**Meta Eases Restrictions on Hateful Conduct Policy, Raising Alarm Over Dangerous Content**
Meta, the parent organization of Facebook, Instagram, and Threads, has overhauled its **Hateful Conduct policy**, considerably easing limitations on contentious and discriminatory material. The modifications, unveiled on Tuesday, now allow users to share harmful rhetoric, including dehumanizing remarks about LGBTQ+ individuals, women, and ethnic groups.
With the revised policy, users can compare people with “protected characteristics”—such as race, gender identity, sexual orientation, and religion—to inanimate objects, filth, or diseases like cancer. Furthermore, Meta now permits assertions that these characteristics are inferior or ought not to exist. This represents a significant shift from the company’s prior position, which recognized that hateful conduct breeds intimidation, exclusion, and, in some instances, offline violence.
### **What Are Protected Characteristics?**
Meta identifies protected characteristics to include race, ethnicity, national origin, disability, religious affiliation, caste, sexual orientation, sex, gender identity, and severe diseases. Nonetheless, the platform has eliminated crucial protections for these groups, prompting concern among advocacy organizations and users alike.
### **Explicit Support for Anti-LGBTQ+ Content**
One of the most contested elements of the adjusted policy is its clear endorsement of anti-LGBTQ+ rhetoric. In a video released Tuesday, Meta CEO Mark Zuckerberg defended the changes by stating that the former limitations were “out of touch with mainstream discourse.”
“We permit claims of mental illness or abnormality when related to gender or sexual orientation, due to political and religious discourse surrounding transgender issues and homosexuality as well as the common non-serious use of terms like ‘weird,'” Meta clarified.
This stands in stark contrast to decades of research from the American Psychological Association (APA), which has consistently maintained that being transgender or attracted to the same sex is not a mental illness. The APA removed homosexuality from its mental illness classification in 1973 and did the same for transgender identities in 2012. Instead, the APA emphasizes that societal discrimination and a lack of acceptance are the primary factors leading to mental health struggles among LGBTQ+ individuals.
Despite this, Meta’s policy now permits content suggesting that sexual orientation should preclude individuals from careers like teaching, law enforcement, or military service—provided such assertions are framed as religious beliefs. Notably, no religious rationale is needed for similar discriminatory arguments based on gender.
### **Reactions from Advocacy Organizations**
Sarah Kate Ellis, President and CEO of LGBTQ+ advocacy group GLAAD, denounced Meta’s decision, asserting that it provides a “green light for people to target LGBTQ individuals, women, immigrants, and other marginalized communities with violence, vitriol, and dehumanizing narratives.”
“Through these modifications, Meta is perpetuating anti-LGBTQ animosity for profit—at the expense of its users and genuine freedom of expression,” Ellis remarked in a statement. “Fact-checking and hate speech policies defend free speech.”

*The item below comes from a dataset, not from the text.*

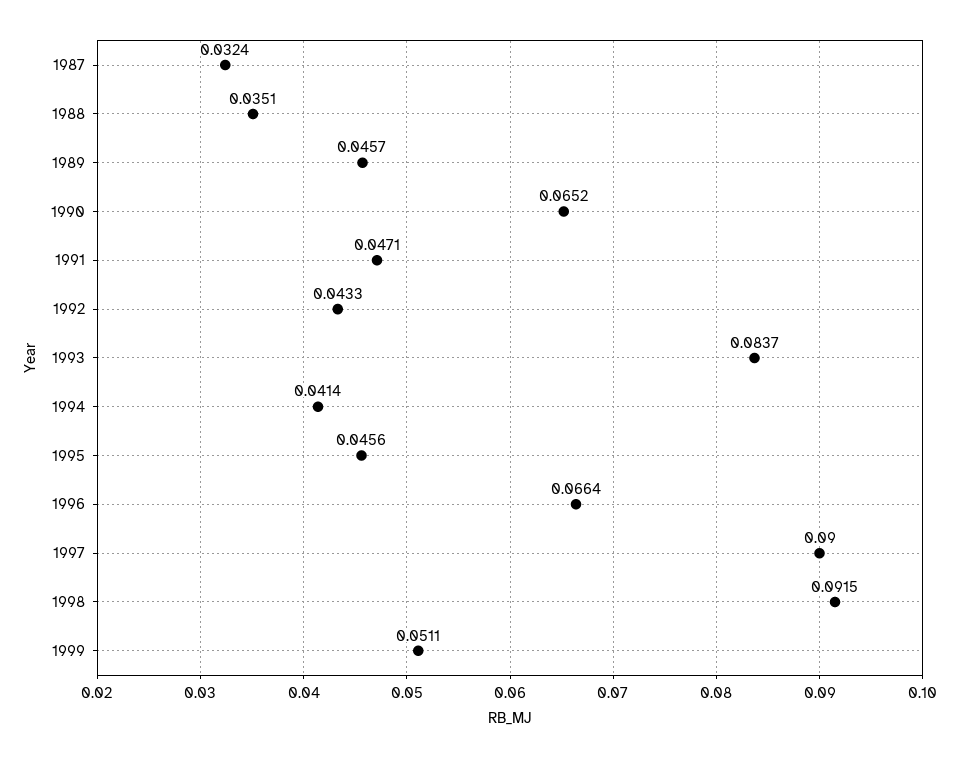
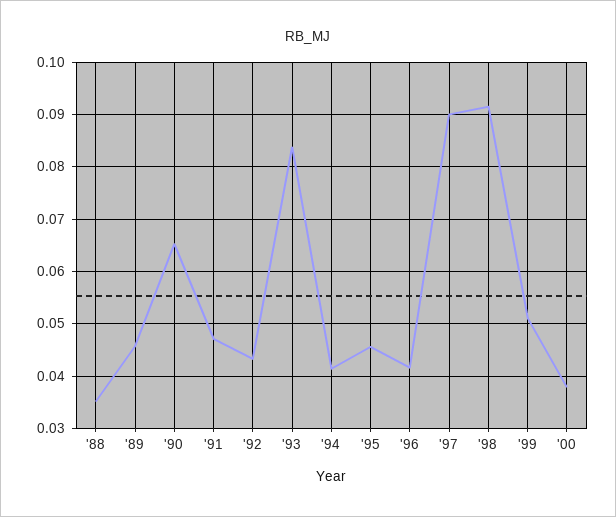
1987: 0.0324 -> none
1996: 0.0664 -> 0.042
'00: none -> 0.038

Mashable has contacted Meta to ask whether the company consulted with advocacy organizations prior to implementing these changes.
### **Community Notes Supplant Fact-Checking**
The policy alteration coincides with Meta’s choice to scrap its fact-checking system, replacing it with a Community Notes feature. Zuckerberg contended that fact-checkers had become “too politically biased” and claimed the old system was being utilized to “suppress opinions and exclude people with alternative ideas.”
Critics, however, highlight that many of these “opinions” are damaging and lack factual support. Meta’s Chief Global Affairs Officer Joel Kaplan defended the alterations, stating that the firm had been “restricting legitimate political debate and censoring too much trivial content.”
“It’s wrong that things can be said on TV or in Congress, but not on our platforms,” Kaplan stated in a blog post. However, some argue this reasoning poorly reflects the state of political discourse rather than justifying the proliferation of harmful content online.
### **Meta’s Political Associations and Trump Connection**
The timing of these revisions has raised eyebrows, occurring just weeks before Donald Trump’s second inauguration as U.S. President. Meta has enacted multiple measures to align itself more closely with Trump, including a $1 million contribution to his inaugural fund and appointing Trump ally Dana White, CEO of the Ultimate Fighting Championship (UFC), to its board of directors.
Zuckerberg has also publicly indicated that Meta intends to collaborate with the Trump administration to “counter foreign governments targeting American companies to impose censorship.” He further announced that Meta’s trust and safety and content moderation teams would be relocated from California to Texas, asserting this would alleviate concerns about biased enforcement. However, Zuckerberg did not explain why he believes employees in Texas would possess less bias than those in California.
### **Criticism of Meta’s Priorities**
The modifications have incited widespread backlash, with many contending that Meta is prioritizing “free expression” for harmful material over the safety and well-being of its users.